Plus Piano Avanti HE-3200 DLP Projector
Like the HE-3100, the HE-3200 uses Texas Instruments' Dual Mode DMD chip, which allows 16:9 or 4:3 aspect ratios. Both have the same six-segment, 4x-speed color wheel and built-in Silicon Image 504 deinterlacing chipset. Both are rated as having the same light output (450 ANSI lumens) and contrast ratio (700:1, full on/off).
The HE-3100 would accept only 480i sources at either its composite, S-video, or component inputs. It would not display HD sources, or even 480p, in any form. New in the HE-3200 is built-in support for 480p, DVI-D, and RGB inputs. It will also accept 1080i/780p HDTV signals, though it downconverts them to 480p. The Piano Avanti gets these new input capabilities, along with additional image-processing features, from the Rembrandt-I digital display controller chip from Oplus Technologies Ltd.
Perhaps the HE-3200's most important improvement is its short-focus, 1.2x manual zoom lens. With it, you can (within the limits of the zoom range) place the HE-3200 where you'd like it to go, rather than, as with the fixed-focus HE-3100, where it must go.
And unlike the HE-3100, the HE-3200 comes in five (count 'em!) five designer colors, including Ferrari red and Lamborghini yellow.
Do the HE-3200's new features warrant its $600-higher price? They do. While the HE-3200's picture was not markedly better than the HE-3100's, its increased setup flexibility and additional input options made it far more user-friendly. Just adding the zoom lens makes the HE-3200 a superior product. The extra input options will keep the Piano Avanti on most owners' ceilings for years.
When I reviewed the HE-3100, I had several ergonomic complaints, none of which have been addressed in the Piano Avanti. Most projector remotes will pick up your commands on the bounce if you aim them at the screen.
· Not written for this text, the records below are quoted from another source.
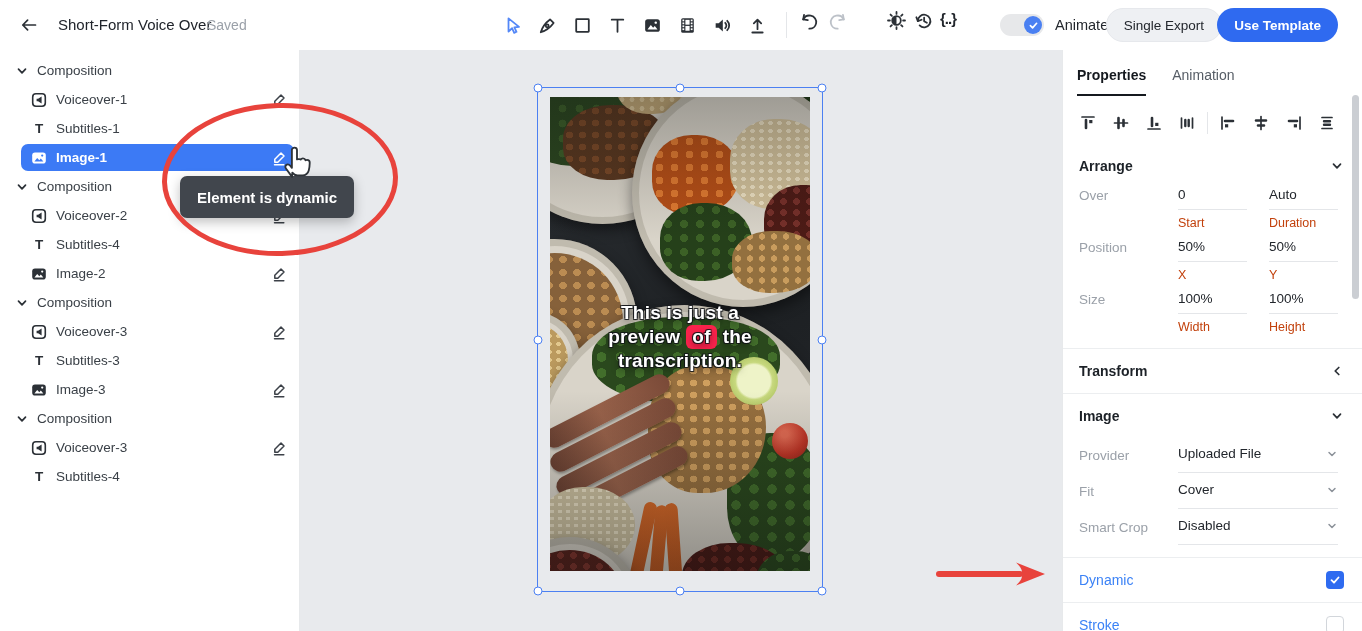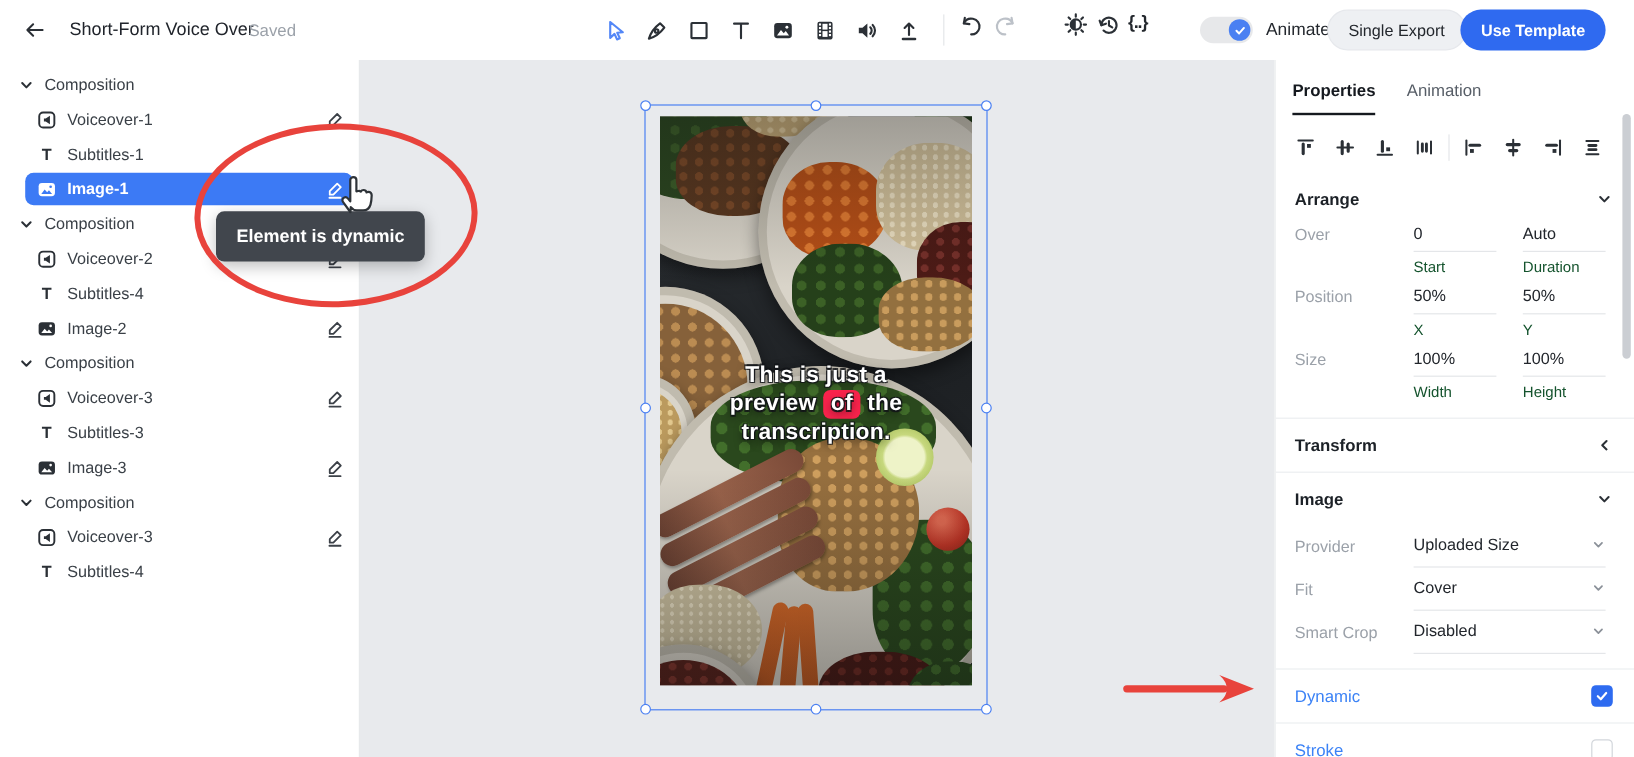--- a/index.html
+++ b/index.html
@@ -75,7 +75,7 @@
   .prow + .prow { margin-top:9px; }
   .plabel { font-size:13.5px; color:#9ba1a9; padding-top:1px; }
   .fval { font-size:13.5px; color:#22262c; padding-bottom:7px; border-bottom:1px solid #e4e6e9; cursor:text; }
-  .fhint { font-size:12.5px; color:#14532d; margin-top:6px; }
+  .fhint { font-size:12.5px; color:#c2410c; margin-top:6px; }
   .divline { border-top:1px solid #eceef0; margin-top:14px; }
   .srow { display:grid; grid-template-columns:77px 1fr; column-gap:22px; padding:0 24px 0 16px; height:36px; align-items:center; }
   .sval { display:flex; justify-content:space-between; align-items:center; border-bottom:1px solid #e4e6e9; height:100%; padding-bottom:2px; font-size:13.5px; color:#22262c; cursor:pointer; }

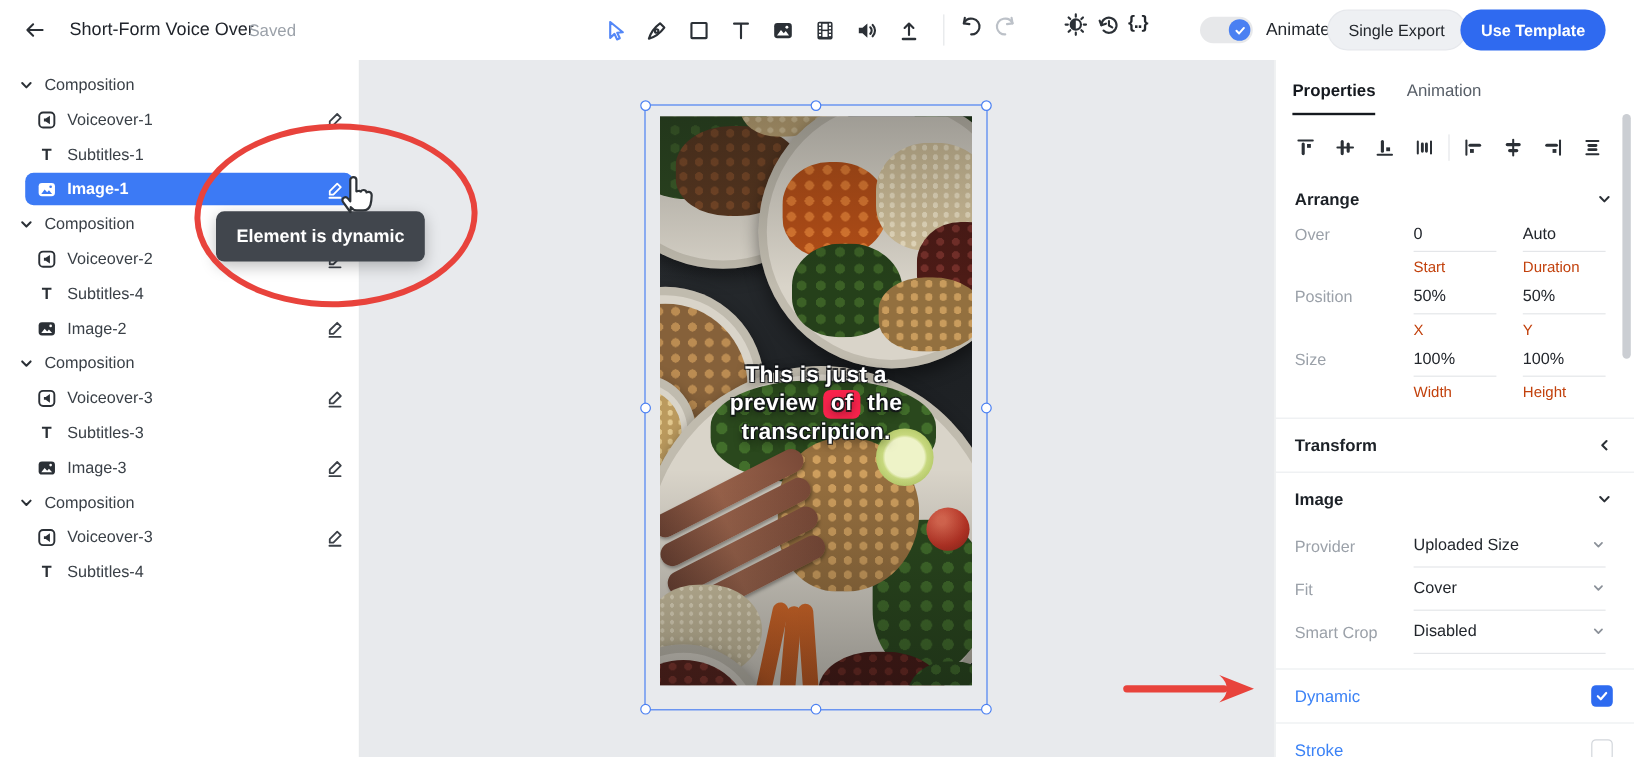--- a/index.html
+++ b/index.html
@@ -558,7 +558,7 @@
   <div class="srow">
     <div class="plabel">Provider</div>
     <div class="sval">
-      <span>Uploaded Size</span>
+      <span>Uploaded File</span>
       <svg width="12" height="12" viewBox="0 0 14 14" fill="none" stroke="#8b9199" stroke-width="1.7" stroke-linecap="round" stroke-linejoin="round">
           <path d="M3.5 5.2 L7 8.8 L10.5 5.2"></path>
         </svg>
The Plus requires you to aim directly at the sensor (mounted on the top rear of the chassis), and it has a very narrow acceptance angle. Most installations will also need some way to turn off the power to the projector remotely. The cooling fan remains on as long as the On button is depressed, and it may be inconvenient to reach with a ceiling mount. I understand why Plus has not included an easy turnoff—shutting off the projector before it's fully cooled down will shorten the life of its bulb—but why not a timed shutoff instead?
Speaking of On/Off buttons, I had to press the On button on the Piano Avanti's remote for a full two seconds before it would turn on. I suspect that many new owners, after briefly pushing On and seeing that nothing has happened, will think their Piano Avanti is DOA.
The front location of the Piano Avanti's IEC AC connection could be a problem in some installations: it's difficult to route the cord unobtrusively around the projector. Premium AC cables, anaconda-thick and cadaver-stiff, are not recommended.
Then there's the Piano Avanti's smell. After 60 hours of use, it still gave off the odor of gently roasting electronics. I'm told that it's the bulb, and that it will go away. But even though I'd like to, I'm not holding my breath.